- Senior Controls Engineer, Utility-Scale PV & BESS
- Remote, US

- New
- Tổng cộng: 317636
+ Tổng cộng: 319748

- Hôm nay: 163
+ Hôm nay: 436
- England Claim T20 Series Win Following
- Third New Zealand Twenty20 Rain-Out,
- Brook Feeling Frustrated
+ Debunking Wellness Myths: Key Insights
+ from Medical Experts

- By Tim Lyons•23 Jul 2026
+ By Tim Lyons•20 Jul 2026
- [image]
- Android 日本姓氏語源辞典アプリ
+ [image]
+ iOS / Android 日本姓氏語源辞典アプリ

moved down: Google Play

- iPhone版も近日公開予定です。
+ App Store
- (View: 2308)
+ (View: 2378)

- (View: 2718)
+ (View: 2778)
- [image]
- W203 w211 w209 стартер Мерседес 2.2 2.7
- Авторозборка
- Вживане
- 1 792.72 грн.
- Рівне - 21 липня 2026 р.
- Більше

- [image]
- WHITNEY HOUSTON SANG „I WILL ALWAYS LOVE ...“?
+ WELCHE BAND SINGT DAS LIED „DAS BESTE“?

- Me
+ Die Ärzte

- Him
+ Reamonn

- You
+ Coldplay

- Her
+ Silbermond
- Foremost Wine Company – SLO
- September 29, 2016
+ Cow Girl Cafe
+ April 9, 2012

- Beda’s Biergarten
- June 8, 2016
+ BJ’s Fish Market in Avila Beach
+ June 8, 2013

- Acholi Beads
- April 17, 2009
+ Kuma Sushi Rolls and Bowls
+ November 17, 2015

========================================

Exercise objective
Write out the lines from the one containing "April 9, 2012" through the last line of the records above. Include both of those lines and nothing else.

Output below
+ April 9, 2012

- Beda’s Biergarten
- June 8, 2016
+ BJ’s Fish Market in Avila Beach
+ June 8, 2013

- Acholi Beads
- April 17, 2009
+ Kuma Sushi Rolls and Bowls
+ November 17, 2015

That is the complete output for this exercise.